All lines in the data bearing the string "align" should be identified and copied.

[Stored items]

━━━━━━━━

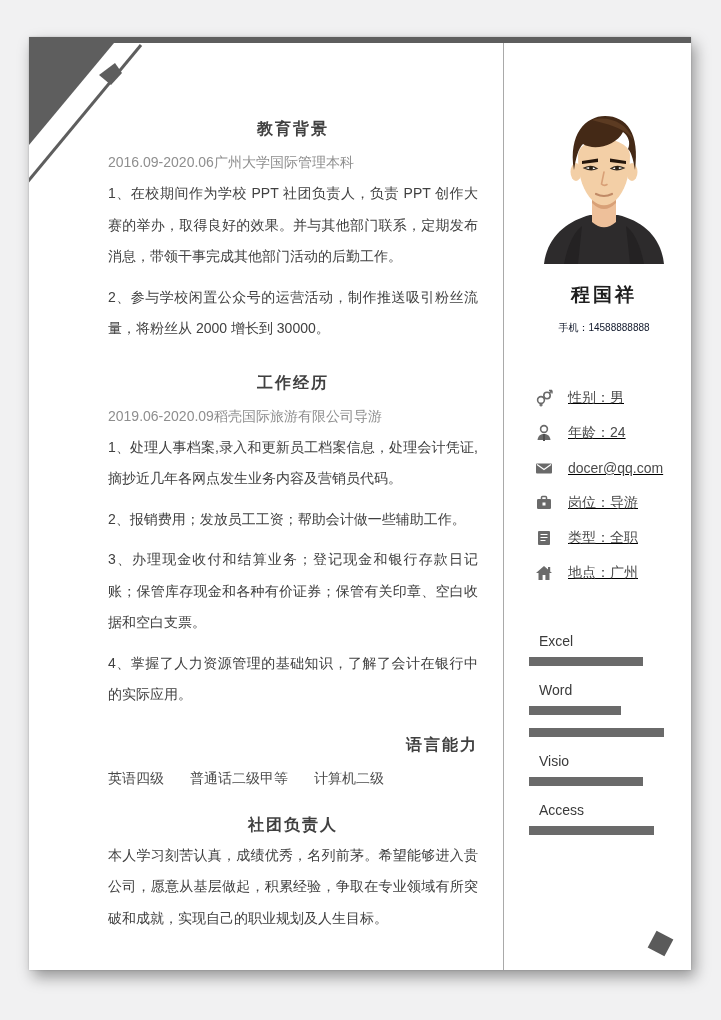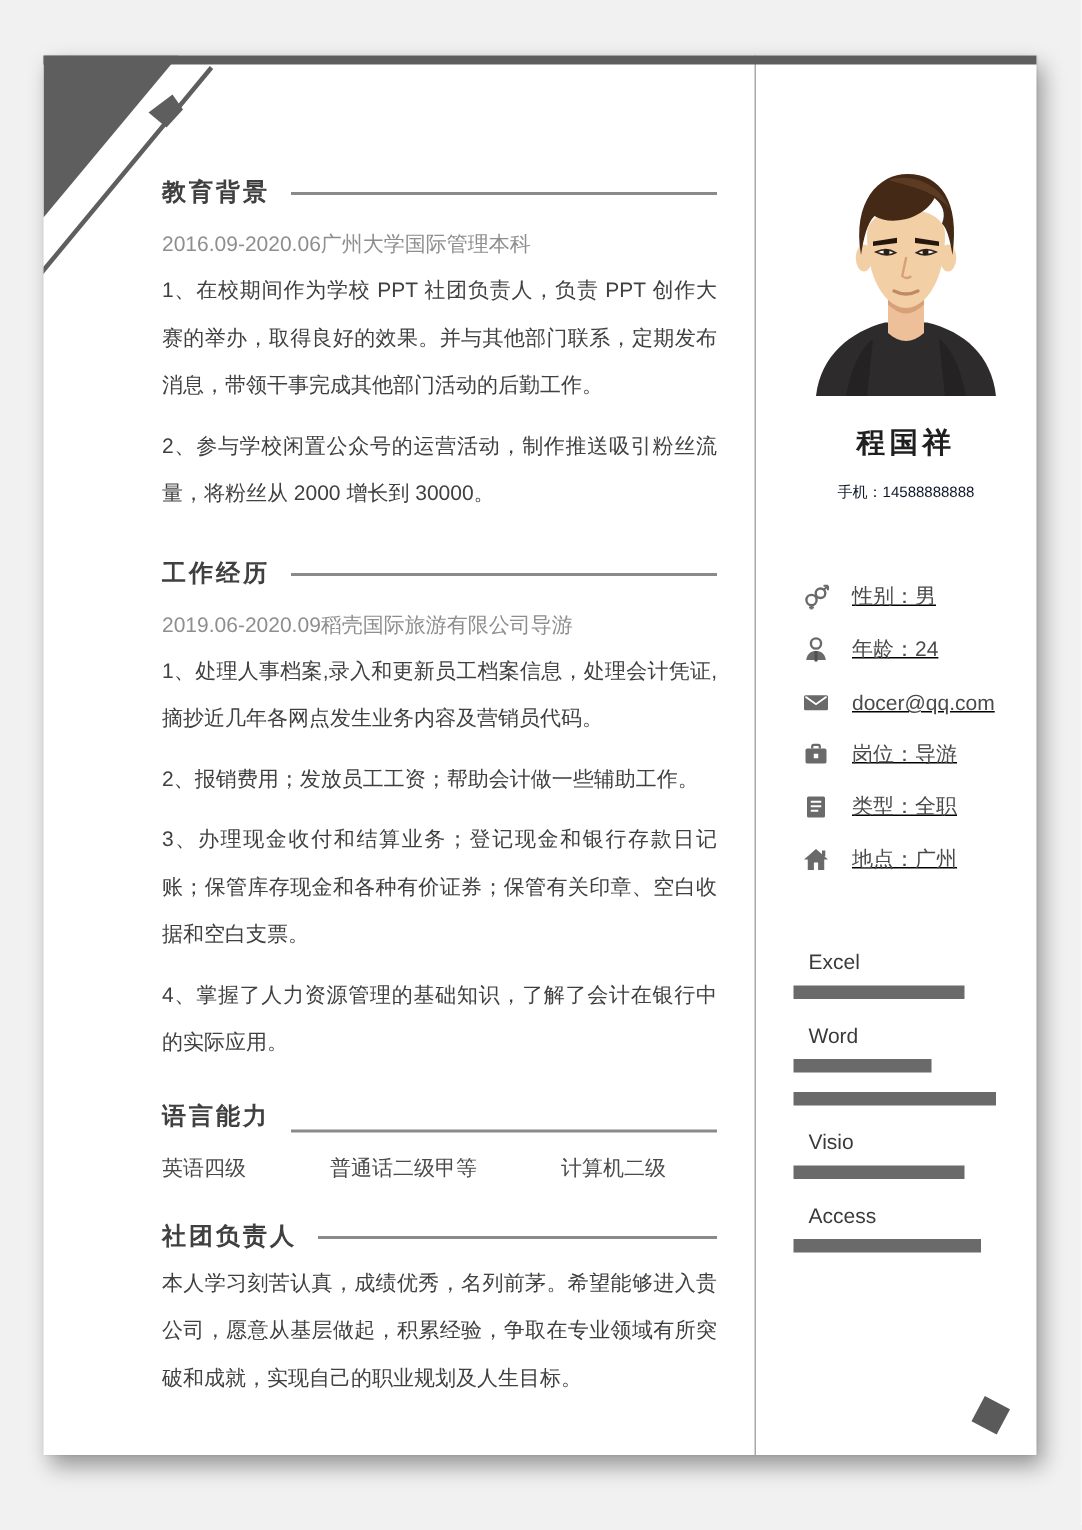--- a/index.html
+++ b/index.html
@@ -24,7 +24,7 @@
 
   
   .main { width:474px; padding:82px 25px 0 79px; }
-  .section-header { display:flex; align-items:center; margin-top:0; }
+  .section-header { display:flex; align-items:center; margin-top:0;flex-direction:column; }
   .section-header .title {
     font-size:16px; font-weight:bold; color:#404040; letter-spacing:2px;
     line-height:20px; white-space:nowrap;

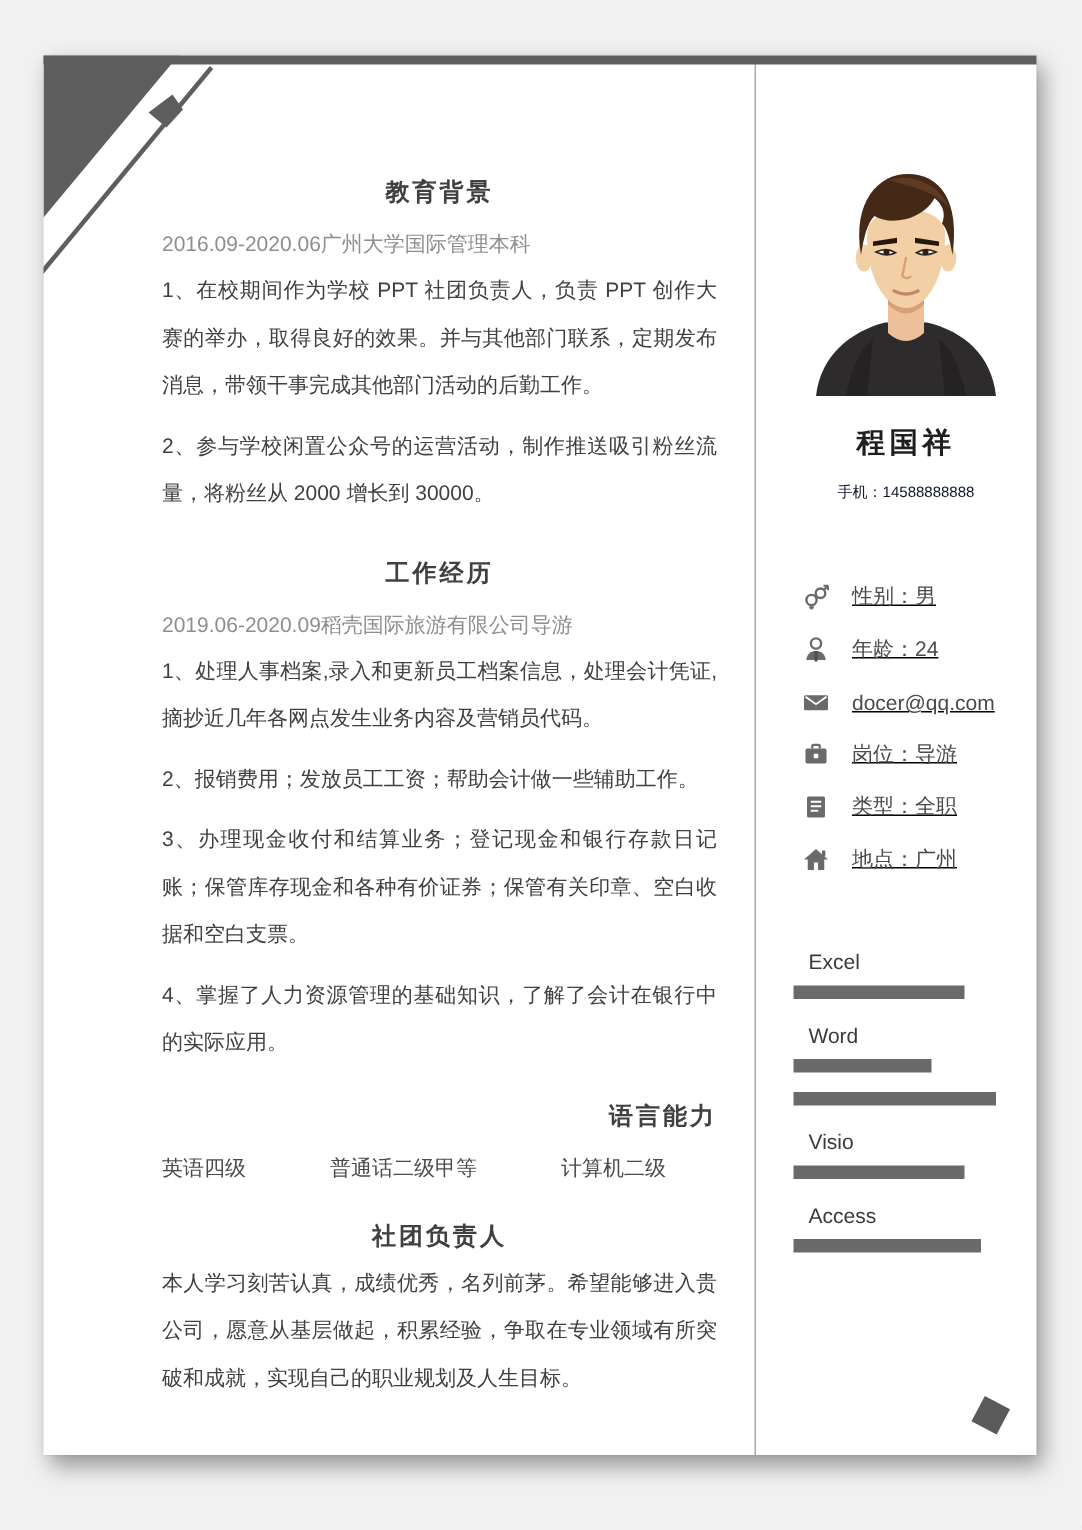--- a/index.html
+++ b/index.html
@@ -34,7 +34,7 @@
     display:flex; justify-content:flex-start; margin-top:12px;
     font-size:14px; color:#8e8e8e; line-height:22px;
   }
-  .meta-row.narrow { justify-content:flex-start; gap:56px; color:#4a4a4a; }
+  .meta-row.narrow { justify-content:flex-start; gap:26px; color:#4a4a4a; }
   .para {
     font-size:14px; color:#404040; line-height:2.25; text-align:justify;
     margin-top:5px;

━━━━━━━━

_Solution below_.
-  .section-header { display:flex; align-items:center; margin-top:0; }
+  .section-header { display:flex; align-items:center; margin-top:0;flex-direction:column; }
     font-size:14px; color:#404040; line-height:2.25; text-align:justify;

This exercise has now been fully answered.